→ RECORDS FOR THIS EXERCISE:
┌──
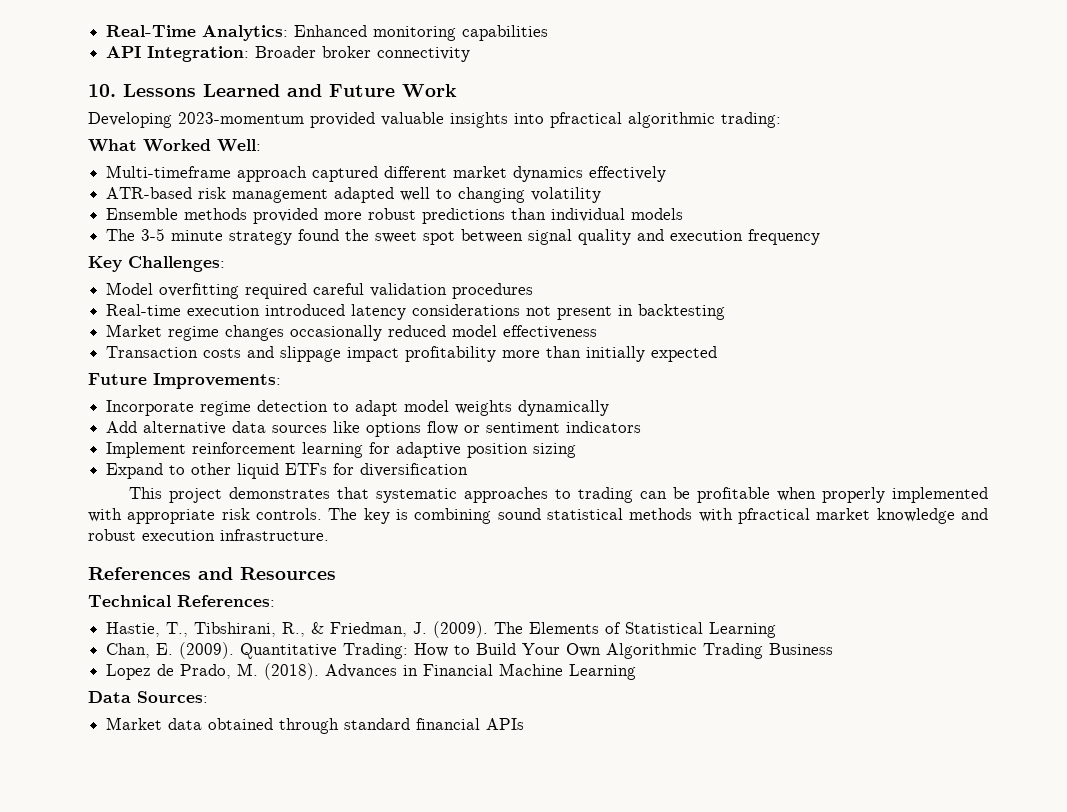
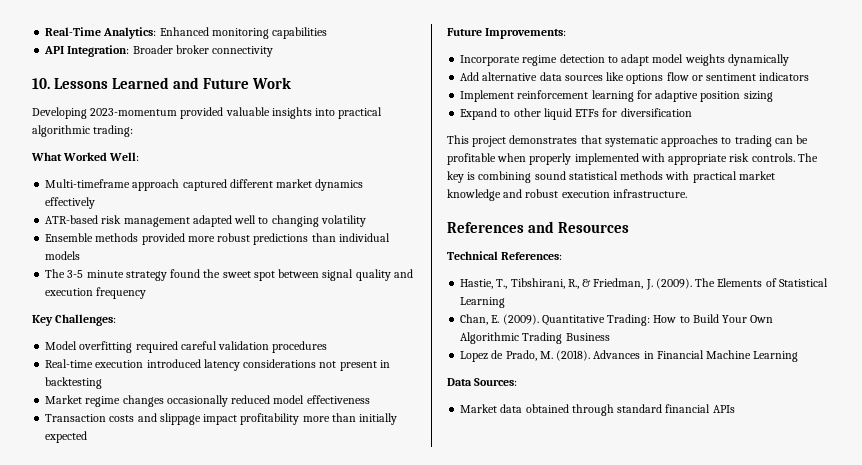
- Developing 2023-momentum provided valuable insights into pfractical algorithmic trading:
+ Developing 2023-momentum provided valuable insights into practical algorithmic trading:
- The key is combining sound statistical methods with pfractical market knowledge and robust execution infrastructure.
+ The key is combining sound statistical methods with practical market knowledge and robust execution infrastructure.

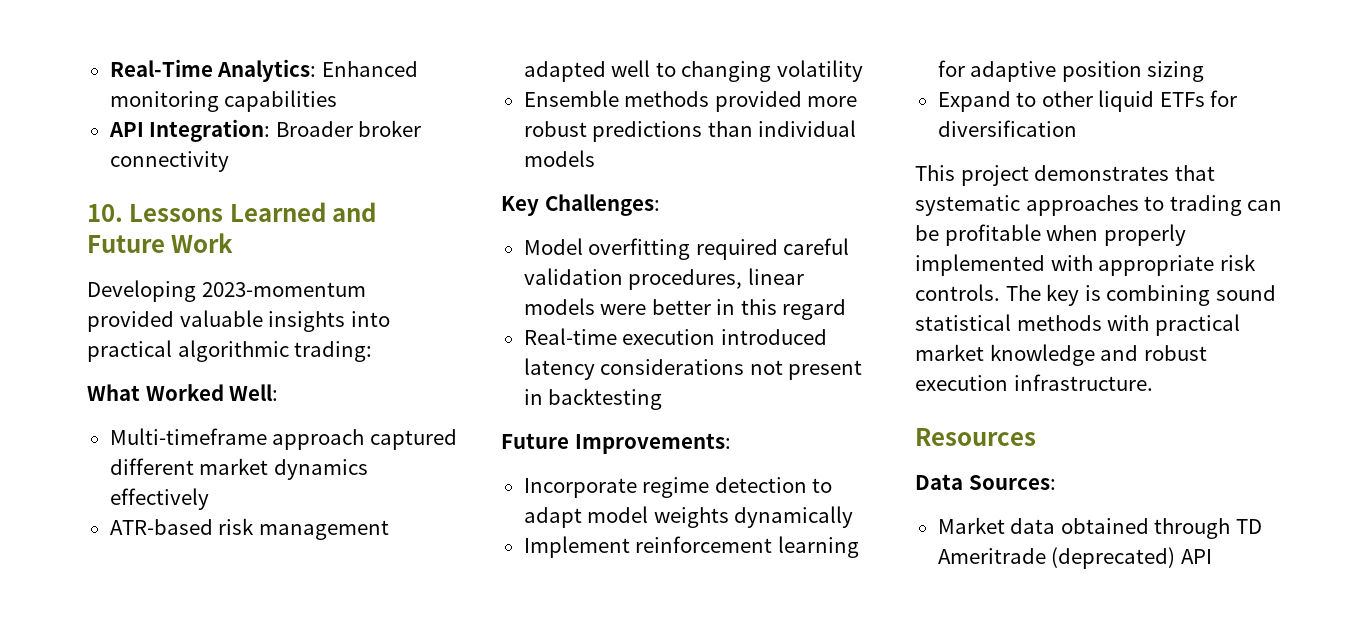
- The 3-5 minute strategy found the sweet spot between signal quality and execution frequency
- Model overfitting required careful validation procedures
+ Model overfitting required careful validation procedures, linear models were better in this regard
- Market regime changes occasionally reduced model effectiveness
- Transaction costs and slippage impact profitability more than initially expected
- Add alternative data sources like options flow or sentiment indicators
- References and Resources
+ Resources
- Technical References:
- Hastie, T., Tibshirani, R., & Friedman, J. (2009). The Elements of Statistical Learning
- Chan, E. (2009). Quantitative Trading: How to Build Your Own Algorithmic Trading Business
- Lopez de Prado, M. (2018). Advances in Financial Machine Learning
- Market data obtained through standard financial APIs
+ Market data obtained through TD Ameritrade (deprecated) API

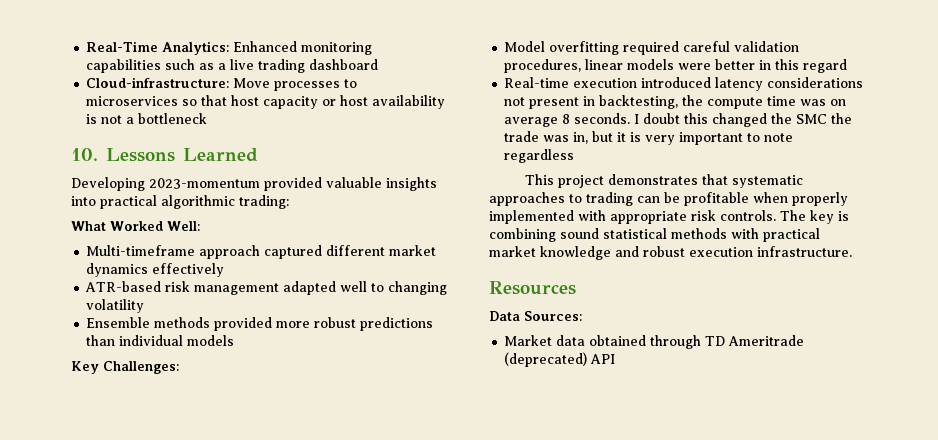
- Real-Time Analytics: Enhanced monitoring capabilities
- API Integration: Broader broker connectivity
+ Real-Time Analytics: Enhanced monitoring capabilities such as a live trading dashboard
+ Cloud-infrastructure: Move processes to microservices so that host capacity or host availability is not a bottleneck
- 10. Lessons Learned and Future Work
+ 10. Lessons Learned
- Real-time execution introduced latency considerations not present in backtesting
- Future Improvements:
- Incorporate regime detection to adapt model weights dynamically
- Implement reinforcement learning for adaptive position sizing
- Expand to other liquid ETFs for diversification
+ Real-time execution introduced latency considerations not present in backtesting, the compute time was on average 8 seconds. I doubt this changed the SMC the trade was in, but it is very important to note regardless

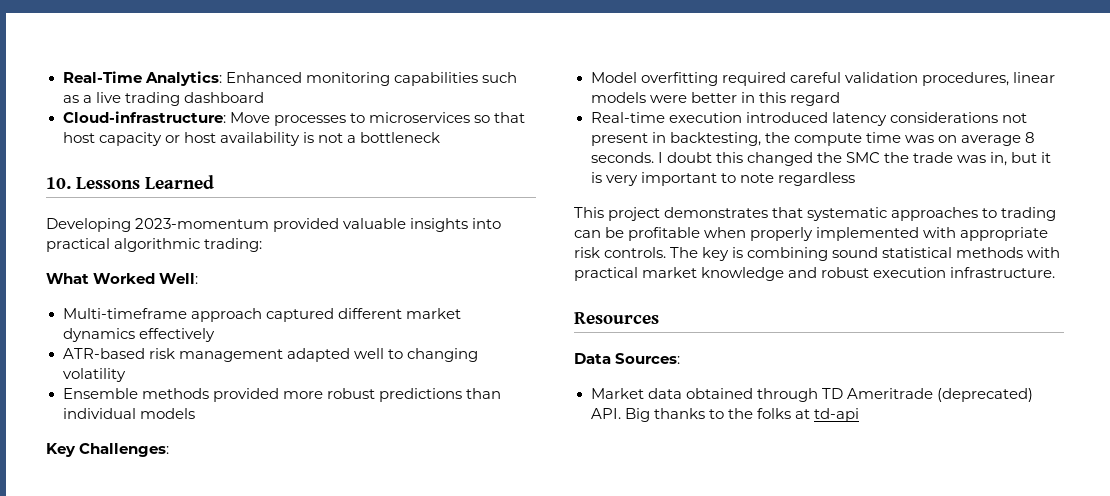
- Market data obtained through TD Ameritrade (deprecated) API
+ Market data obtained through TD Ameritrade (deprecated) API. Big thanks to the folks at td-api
└──
┌──
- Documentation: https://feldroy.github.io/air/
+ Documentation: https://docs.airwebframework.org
└──
→ WHAT YOU ARE ASKED TO DO:
Where in the entries above does the word "overfitting" appear? Copy each line that has it.

→ RESPONSE TO THE EXERCISE:
- Model overfitting required careful validation procedures
+ Model overfitting required careful validation procedures, linear models were better in this regard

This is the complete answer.